DATA EXCERPTS →
______
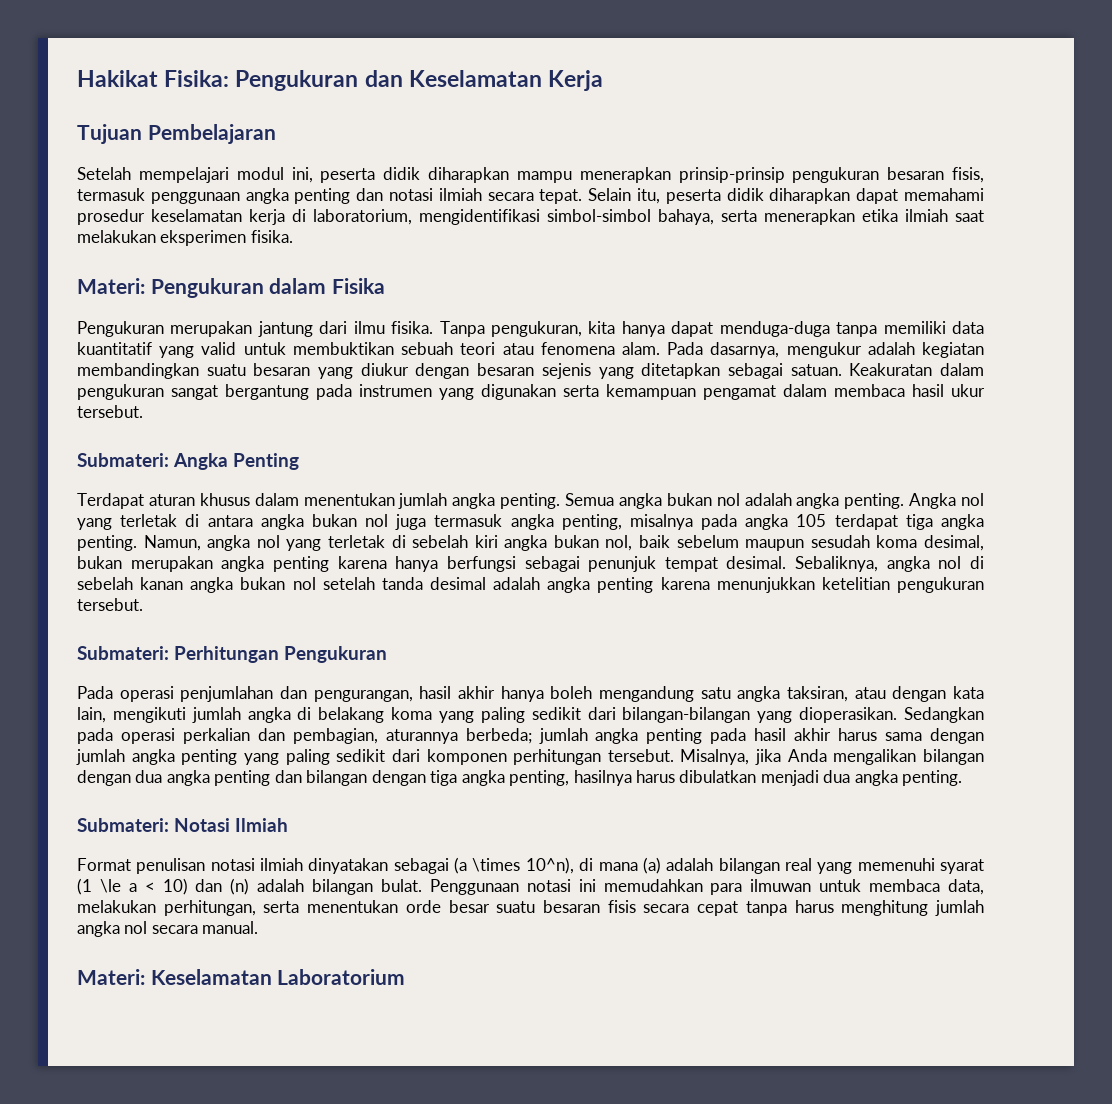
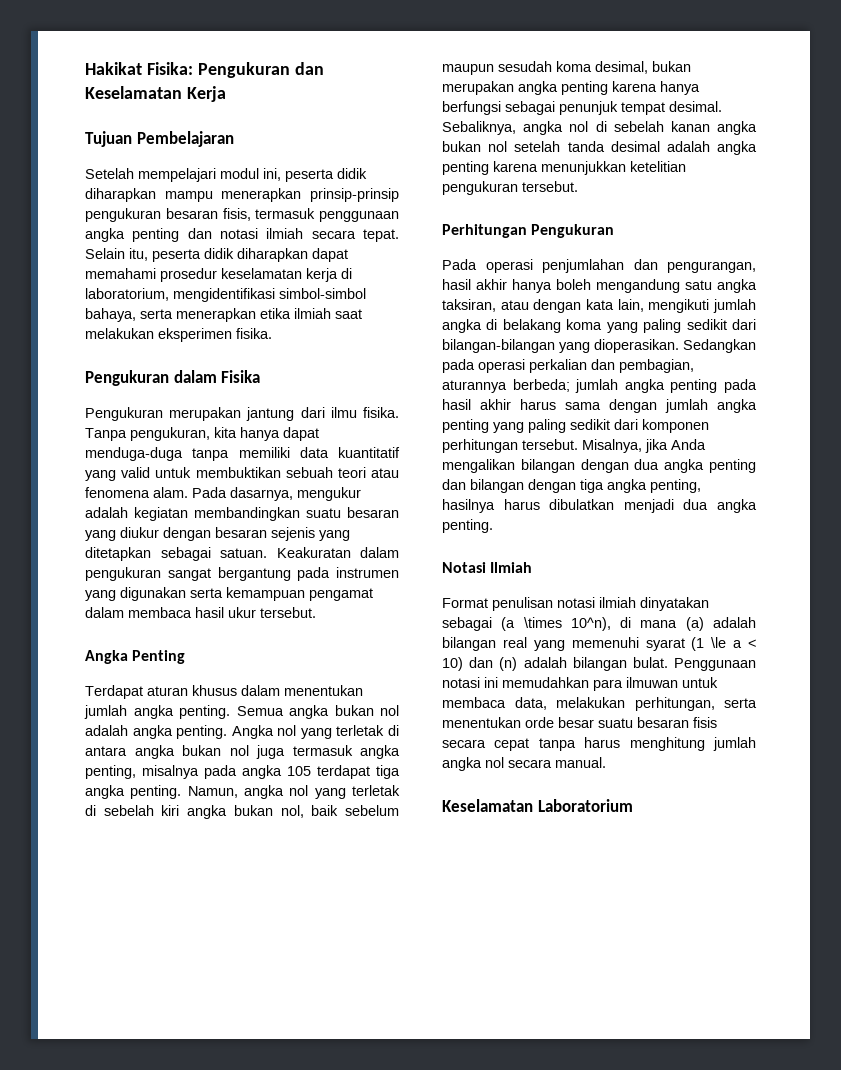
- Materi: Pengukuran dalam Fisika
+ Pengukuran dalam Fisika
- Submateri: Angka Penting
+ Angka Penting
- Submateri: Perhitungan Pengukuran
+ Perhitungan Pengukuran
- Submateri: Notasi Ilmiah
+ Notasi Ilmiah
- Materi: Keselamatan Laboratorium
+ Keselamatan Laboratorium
______
WHAT THE EXERCISE ASKS →
When an image appears in the data, skip it and output the rest exactly.

EXERCISE RESPONSE →
- Materi: Pengukuran dalam Fisika
+ Pengukuran dalam Fisika
- Submateri: Angka Penting
+ Angka Penting
- Submateri: Perhitungan Pengukuran
+ Perhitungan Pengukuran
- Submateri: Notasi Ilmiah
+ Notasi Ilmiah
- Materi: Keselamatan Laboratorium
+ Keselamatan Laboratorium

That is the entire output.